Nancy Schmalz, Flute Talk, March, 2011

“Far from being a perfection of technique and a literal reading of the notation, music is full of little propulsions, progressions, impulses, inflections and other musical gestures, too subtle to indicate in the notation, but without which the performance would be static and lifeless. These minuscule liberties are generally taken within the pulse so that the metric frame of the bar remains, and the small freedoms taken are almost obscured.”

John Krell from his preface to the second edition of his book Kincaidiana p. viii.
musicality

Fast passages

Speed is not written by the composer or is it to be used by the performer at the expense of tone. Articulation is not independent of interpretation. Within instrumental playing itself, it helps to think of fast passages in terms of tone and support.  Conversely, phrasing and poetic interpretation are destroyed by slamming fingers, noisy breathing and tuning problems.  Vibrato should match the passage. Don’t let the sound suffer when the fingers move faster or the music calls for rapid articulation.

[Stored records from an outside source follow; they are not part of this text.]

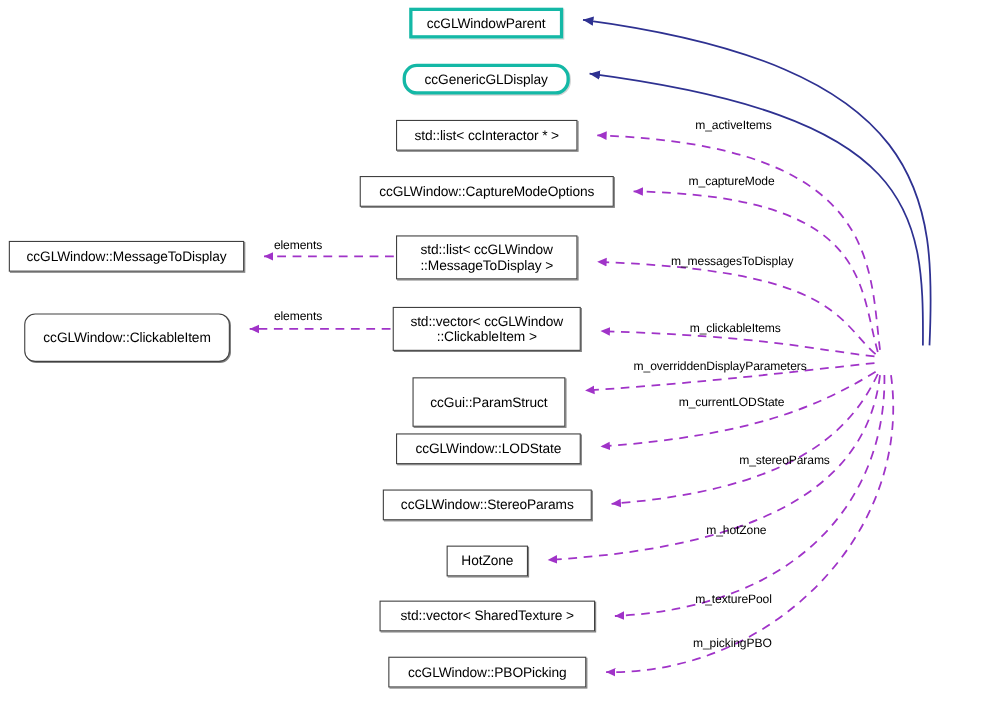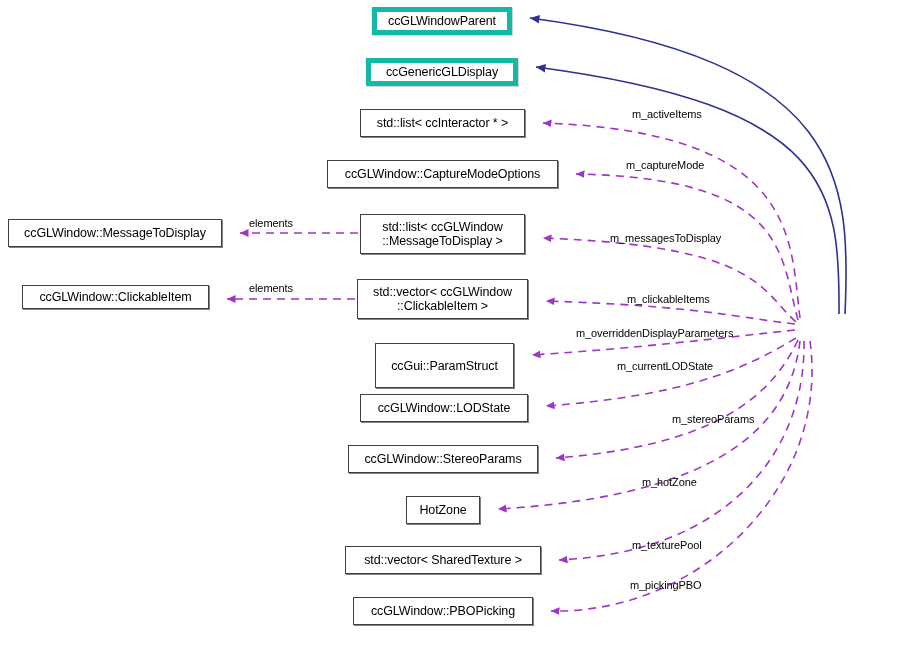--- a/index.html
+++ b/index.html
@@ -45,7 +45,7 @@
     box-shadow: 1px 1px 0 0 #808080;
   }
   .node.light {
-    border: 5px solid #14b8a6;
+    border: 3px solid #14b8a6;
     box-shadow: 1px 1px 0 0 #d4d4d4;
   }
   .node.center {

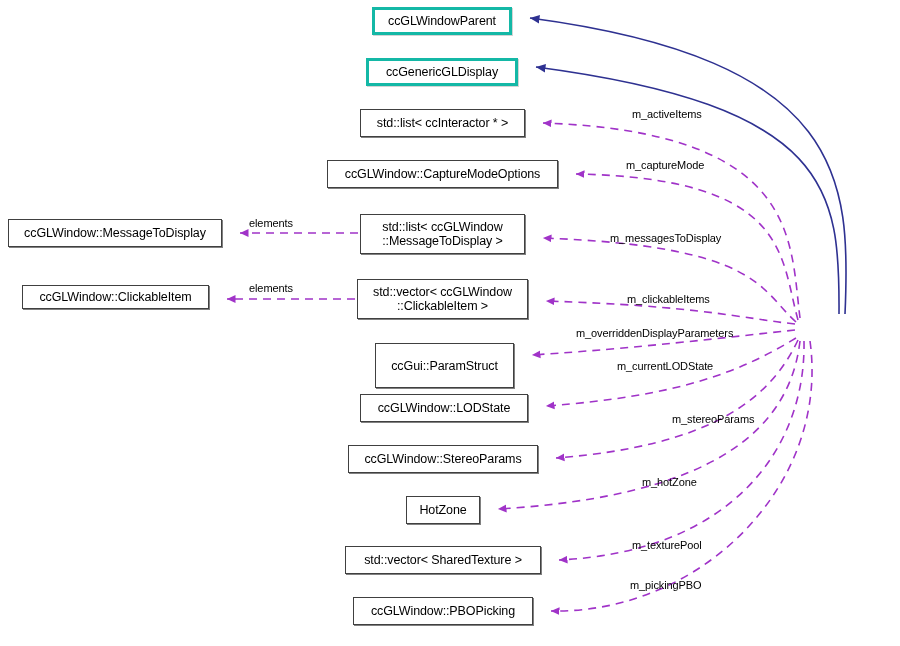--- a/index.html
+++ b/index.html
@@ -102,7 +102,7 @@
 
   <div class="node light" style="left:372px; top:7px; width:140px; height:28px;">ccGLWindowParent</div>
 
-  <div class="node light" style="left:366px; top:58px; width:152px; height:28px;">ccGenericGLDisplay</div>
+  <div class="node light" style="left:366px; top:58px; width:152px; height:28px;border-radius:13px;">ccGenericGLDisplay</div>
 
   <div class="node solid" style="left:360px; top:109px; width:165px; height:28px;">std::list&lt; ccInteractor * &gt;</div>
 

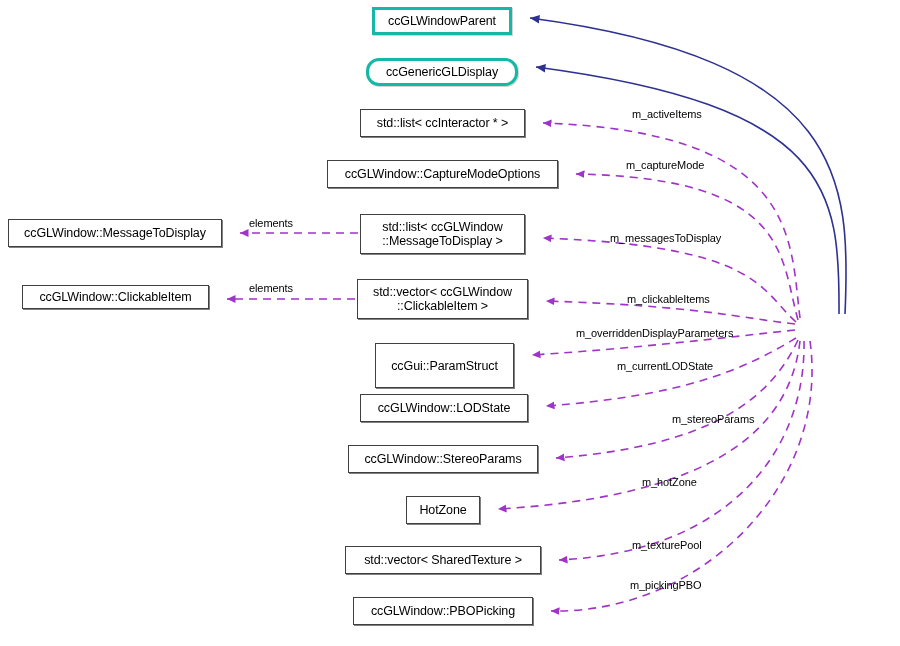--- a/index.html
+++ b/index.html
@@ -113,7 +113,7 @@
   <div class="node solid" style="left:360px; top:214px; width:165px; height:40px;">std::list&lt; ccGLWindow
 ::MessageToDisplay &gt;</div>
 
-  <div class="node solid" style="left:22px; top:285px; width:187px; height:24px;">ccGLWindow::ClickableItem</div>
+  <div class="node solid" style="left:22px; top:285px; width:187px; height:44px;border-radius:10px;">ccGLWindow::ClickableItem</div>
 
   <div class="node solid" style="left:357px; top:279px; width:171px; height:40px;">std::vector&lt; ccGLWindow
 ::ClickableItem &gt;</div>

Michel Debost, Flute Talk, November 2010.

Musical Staccato

A lighter clean tongue is needed for a quick musical staccato.  You might try using less air for the tone on these notes and leaving a slight space between notes.  It almost feels like you are holding in air. Use a tongue sound like “tah” that has a soft ending.  Always keep trying different sounds and listening to different examples.  Work at copying the ones you like to add to your musical articulation bag of tricks.    

Suzanne Carr

Shenkerian Analysis

This was a very scary sounding college course that gave me some really healthy insights into performing music. If you look it up on Wikipedia, you will find: Schenkerian analysis is a method of musical analysis of tonal music based on the theories of Heinrich Schenker (1868-1935). The goal of a Schenkerian analysis is to interpret the underlying structure of a tonal work and to help reading the score according to that structure.  There is of course more, but basically by reminding you of neighboring tones, passing tones and other “decorations” to the main tonal structure, it helps you “see” where the main notes are in a piece, and guides you to performing music with a real clarity of line. It is worth some investigation if you are not familiar with this process.  You and your students will benefit from being freed from focusing intensity on every note and to enjoy the musical result of enhancing the basis tonal structure of the music.

Runs

First, listen carefully to your runs and pick out specific notes that may be going by faster than the rest i.e. they are easier to finger and are not being given the same amount of time as the rest of the notes in the run. Slow these down.  Make all the note take an equal amount of time.  This problem is lessened when your hands are strong and your position allows your fingers to move freely.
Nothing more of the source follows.